:: Try it ::
Copy out each line of the entries below in which the string "item" appears.
Dataset records below:
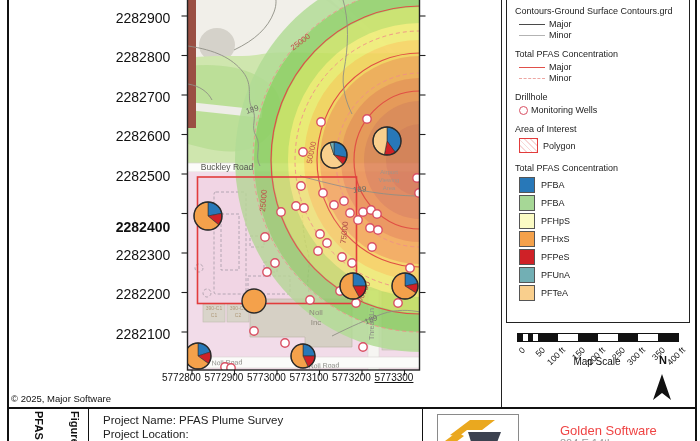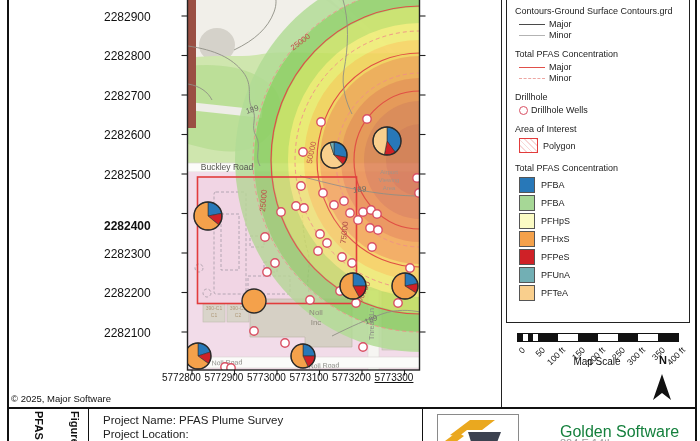--- a/index.html
+++ b/index.html
@@ -5,21 +5,21 @@
   html,body{margin:0;padding:0;background:#ffffff;}
   #app{position:relative;width:700px;height:441px;background:#ffffff;overflow:hidden;
        font-family:"Liberation Sans",sans-serif;color:#222;}
   .abs{position:absolute;}
   
   #border-left{left:7px;top:0;width:2px;height:441px;background:#111;}
   #border-right{left:695px;top:0;width:2px;height:441px;background:#111;}
   #sep-column{left:501px;top:0;width:1.4px;height:408px;background:#222;}
   #line-titleblock{left:7px;top:407px;width:690px;height:1.5px;background:#111;}
   
-  .ylab{position:absolute;left:104px;width:78px;text-align:left;font-size:12px;color:#111;}
+  .ylab{position:absolute;left:104px;width:78px;text-align:center;font-size:14px;color:#111;}
   .xlab{position:absolute;top:372px;width:60px;text-align:left;font-size:10px;color:#111;}
   
   #legend-box{left:506px;top:-8px;width:184px;height:331px;border:1.4px solid #222;
               background:#fff;padding:13px 0 0 8px;box-sizing:border-box;overflow:hidden;font-size:9px;}
   .lg-sec{margin-bottom:9px;}
   .lg-title{margin-bottom:3px;color:#1d1d1d;}
   .lg-item{display:flex;align-items:center;height:10px;margin:0 0 1px 4px;}
   .lg-item.tall{height:17px;margin-bottom:1px;}
   .lg-line{display:inline-block;width:26px;margin-right:4px;}
   .lg-circle{display:inline-block;width:7px;height:7px;border-radius:50%;border:1.4px solid #d94f63;margin-right:3px;background:#fff;}
@@ -33,21 +33,21 @@
           transform:translateX(-100%) rotate(-45deg);transform-origin:100% 0;}
   #mapscale-label{left:517px;top:356px;width:160px;text-align:center;font-size:10px;color:#111;}
   #north-label{left:648px;top:354px;width:30px;text-align:center;font-size:11px;font-weight:bold;color:#111;}
   
   #copyright{left:11px;top:393px;font-size:9.5px;color:#111;}
   .tb-vert{position:absolute;top:411px;writing-mode:vertical-rl;font-weight:bold;font-size:11px;color:#111;height:34px;overflow:hidden;}
   #tb-div1{left:88px;top:408px;width:1.2px;height:33px;background:#111;}
   #tb-div2{left:422px;top:408px;width:1.2px;height:33px;background:#111;}
   #tb-project{left:103px;top:413px;font-size:11.5px;color:#222;line-height:14px;}
   #logo-box{left:437px;top:414px;width:80px;height:34px;border:1px solid #8a8a8a;background:#fff;}
-  #company-name{left:560px;top:423px;font-size:16px;color:#15803d;}
+  #company-name{left:560px;top:423px;font-size:13px;color:#ef4444;}
   #company-addr{left:560px;top:437px;font-size:11px;color:#9a9a9a;}
   svg text{font-family:"Liberation Sans",sans-serif;}
 </style>
 </head>
 <body>
 
 <div id="app">
 
   <svg id="map-svg" class="abs" style="left:0;top:0;" width="700" height="441" viewBox="0 0 700 441">
     <defs>
@@ -310,21 +310,21 @@
         </div>
         <div class="lg-item">
           <span class="lg-line" style="border-top: 1.4px dashed rgb(237, 166, 162);"></span>
           <span>Minor</span>
         </div>
       </div>
       <div class="lg-sec">
         <div class="lg-title">Drillhole</div>
         <div class="lg-item">
           <span class="lg-circle" style="border-color: rgb(217, 79, 99);"></span>
-          <span>Drillhole Wells</span>
+          <span>Monitoring Wells</span>
         </div>
       </div>
       <div class="lg-sec">
         <div class="lg-title">Area of Interest</div>
         <div class="lg-item tall">
           <span class="lg-poly" style="border-color: rgb(226, 60, 60);"></span>
           <span>Polygon</span>
         </div>
       </div>
       <div class="lg-sec">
End of Dataset records.
:: Answer space ::
   .lg-item{display:flex;align-items:center;height:10px;margin:0 0 1px 4px;}
   .lg-item.tall{height:17px;margin-bottom:1px;}
         <div class="lg-item">
         <div class="lg-item">
         <div class="lg-item tall">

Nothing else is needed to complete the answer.